What Does Bounce Rate Mean?

The definition from Google’s Analytics help pages is: “Bounce rate is the percentage of single-page visits or visits in which the person left your site from the entrance (landing) page.”
When is Bounce Rate a Relevant Metric?

– If you have a sales or conversion process which requires the user to follow through multiple pages on your site.
– If exploration of your site is important to your goals.
– If you are trying to turn new visitors into loyal readers or customers.
– If yours is a retail site and you want people to shop around and make purchases.
– If your homepage is not inducing further clicks, particularly if it contains blog excerpts or other ‘teaser’ content.

What a High Bounce Rate Could Mean:

1. Keywords and content are mismatched.

In cases where visitors are coming from search engines, a high bounce rate may mean that the keywords they used and the content they found on your site are not aligned – so your site doesn’t meet their expectations in some way.

What you can do:

Analyze your keyword traffic and make sure your pages are optimized for the keywords you want and that the content is closely aligned with keywords and not misleading in any way.
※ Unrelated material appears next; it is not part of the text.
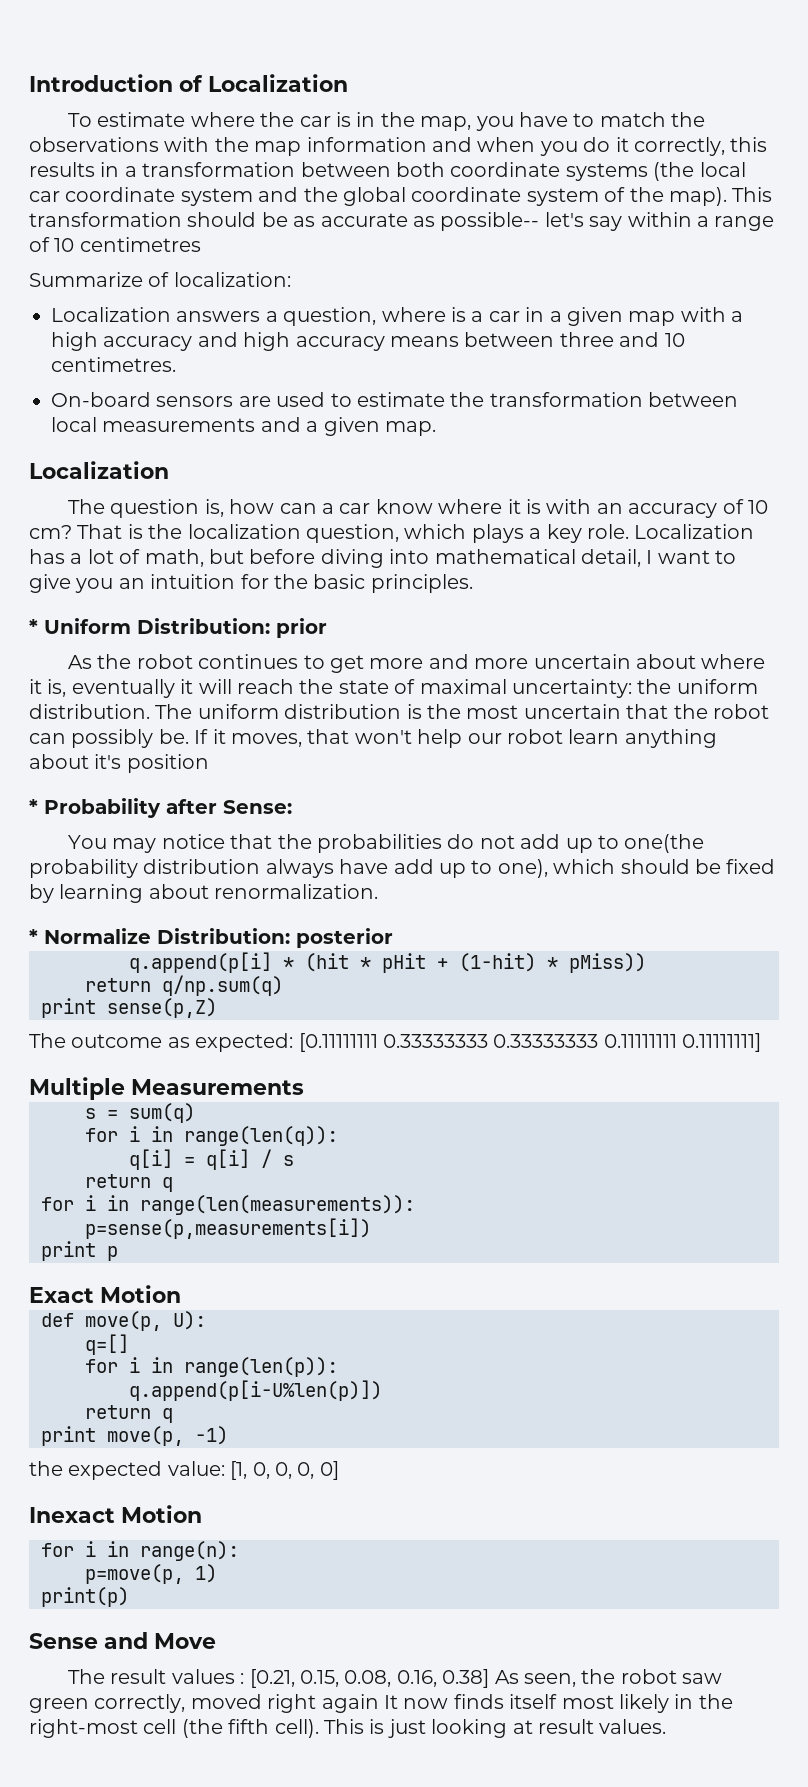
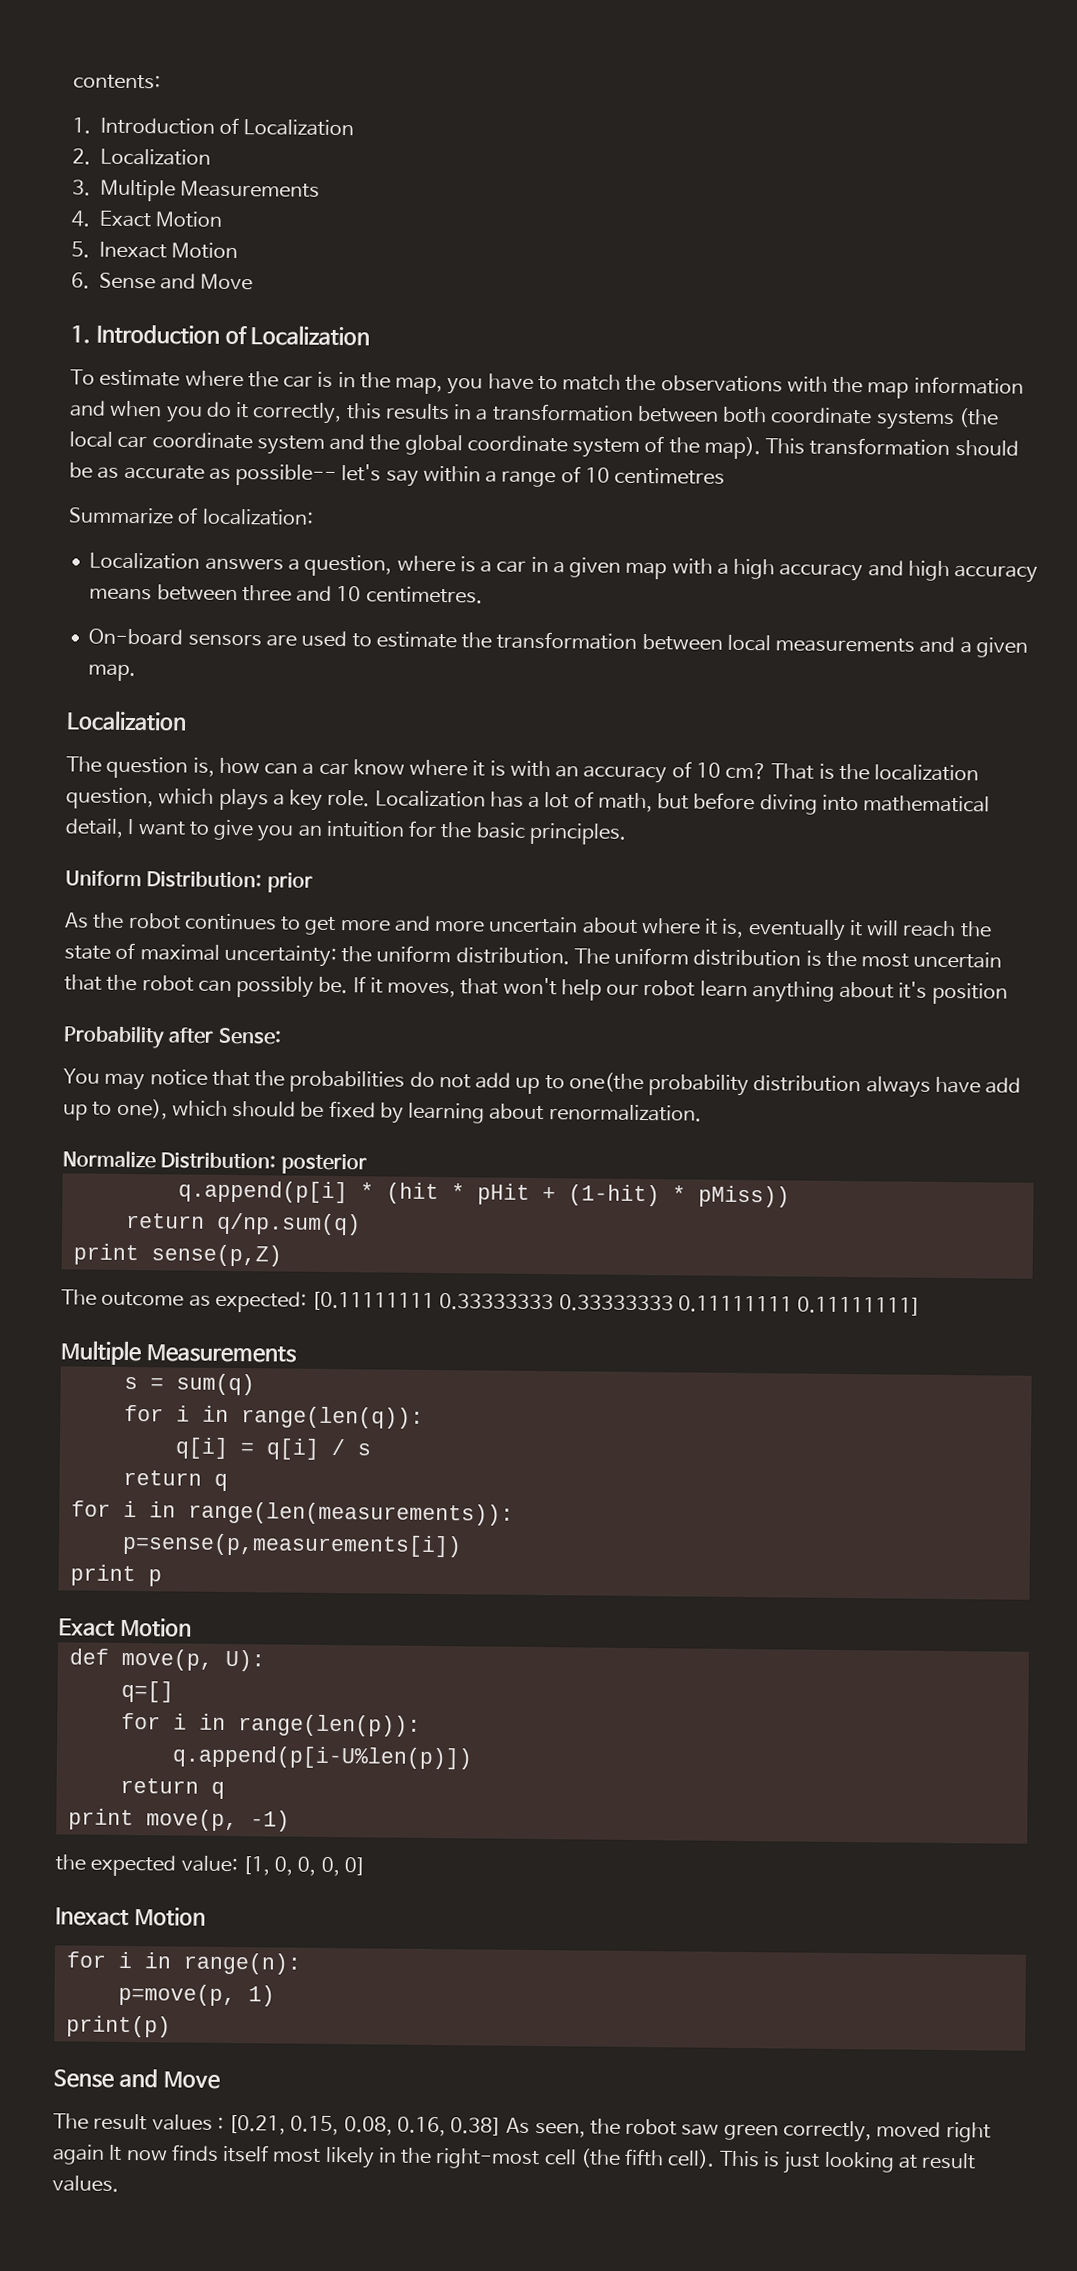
(29, 83) none -> [73,74,161,90] [72,117,355,137] [72,148,211,166] [72,179,321,202] [71,210,224,228] [71,241,239,260] [71,272,254,291] [70,325,91,344] contents: // 1. Introduction of Localization // 2. Localization // 3. Multiple Measurements // 4. Exact Motion // 5. Inexact Motion // 6. Sense and Move // 1.
[29,619,38,634] * -> (627, 833) none
[29,799,38,814] * -> (1008, 993) none
[29,929,38,944] * -> (702, 1113) none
2. The next step in your conversion or goal process is not obvious or easy enough.

What you can do:

Look at your landing pages with an objective eye and make the next step clear and easy to take.

3. The navigation on your site is confusing or unclear, making additional content hard to find.

What you can do:

Re-evaluate the navigation and see if there are ways to streamline or simplify. Also double-check for browser compatibility – perhaps the page is not displaying correctly under some conditions.

4. Your offer or product is not presented in a compelling or easy to understand way.

What you can do:

Look at your sales copy or offér details and see if you can refresh it or make it more appealing. You could try split-testing different versions to see which performs better.

5. Your site has technical problems. Particularly if your bounce rate suddenly spikes or displays an unusual trend, it could be an indication of technical issues – broken images or links, or something on the page not loading correctly.

What you can do:

Check for compatibility and broken links. Test the load speed of the page and generally make sure your code is as clean and functional as possible. Check for server outages and other issues that could have temporarily affected the functionality of your site.

A high bounce rate might not be a problem if:

– You have a blog homepage containing all your recent posts in their entirety – Blogger blogs are notorious for this. When all your posts are presented up front there would be little reason for someone to clíck to any other pages.

– You have a loyal blog following and your site has a higher proportion of returning visitors than new visitors. Your followers and subscribers may just want to read the newest post and have no need to visit other pages.

– you are promoting a landing page which contains the call to action within it, such as submitting an email address. That single page can do its job effectively without requiring further clicks.

– the call to action or conversion takes your visitor off-site – to an external shopping cart or email sign up for example. This would look like a bounce, but can still be a conversion.

– Blogs typically have higher bounce rates compared to other types of sites so the same benchmarks do not apply.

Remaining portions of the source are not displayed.